This set of Data Structure Multiple Choice Questions & Answers (MCQs) focuses on “AVL Tree”.
1. Given an empty AVL tree, how would you construct AVL tree when a set of numbers are given without performing any rotations?
A) just build the tree with the given input
B) find the median of the set of elements given, make it as root and construct the tree
C) use trial and error
D) use dynamic programming to build the tree
Explanation: Sort the input, find the median element among it, set it as the base, and recursively build left and right subtrees with elements less and greater than the median element.
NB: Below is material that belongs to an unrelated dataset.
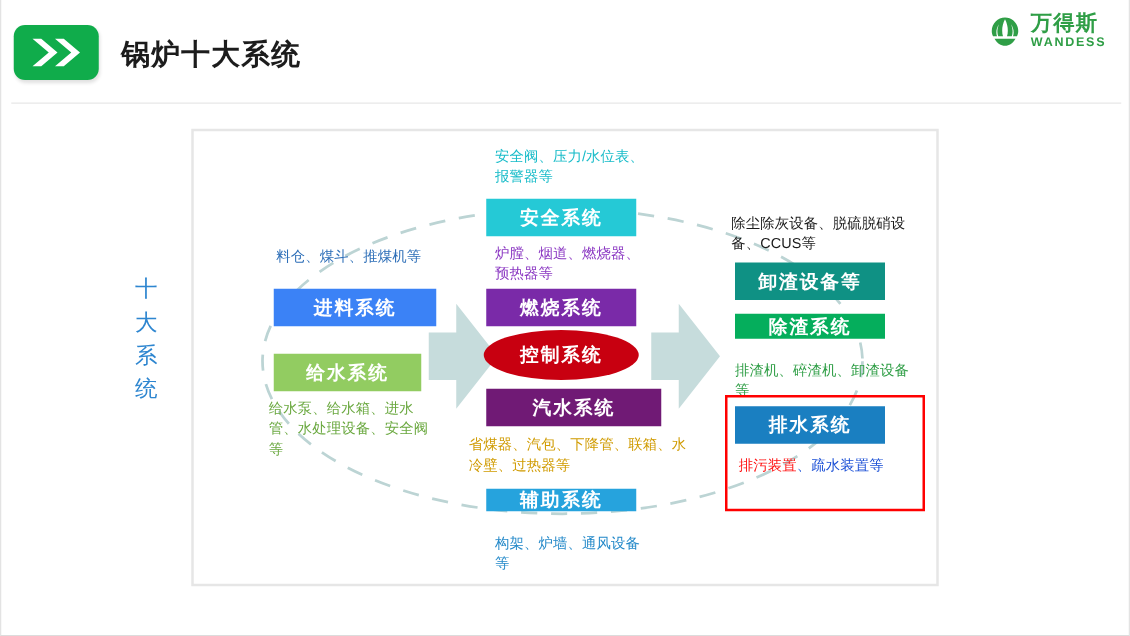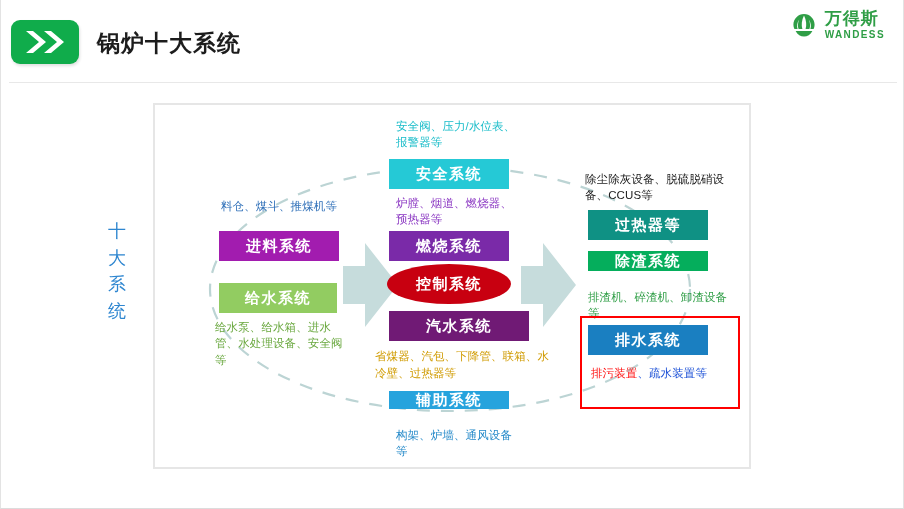"过热器等" span { text: 过热器 -> 卸渣设备 }
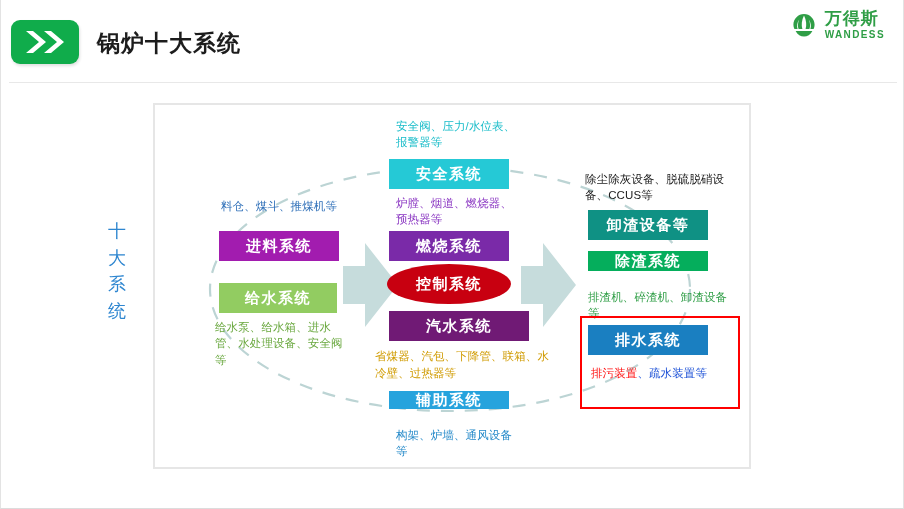"进料系统" #node-feed { background: #a21caf -> #3b82f6; width: 120px -> 130px }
This means that the subtrees only vary in height by one.
2. What maximum difference in heights between the leafs of a AVL tree is possible?
A) log(n) where n is the number of nodes
B) n where n is the number of nodes
C) 0 or 1
D) atmost 1
Explanation: Since the height of an AVL tree is log(n), we may form a tree at each level with a height difference between subtrees of at most 1, and hence there can be log(n) such levels (n).
3. Consider the pseudo code:
int avl(binarysearchtree root): if(not root) return 0 left_tree_height = avl(left_of_root) if(left_tree_height== -1) return left_tree_height right_tree_height= avl(right_of_root) if(right_tree_height==-1) return right_tree_height
Does the above code can check if a binary search tree is an AVL tree?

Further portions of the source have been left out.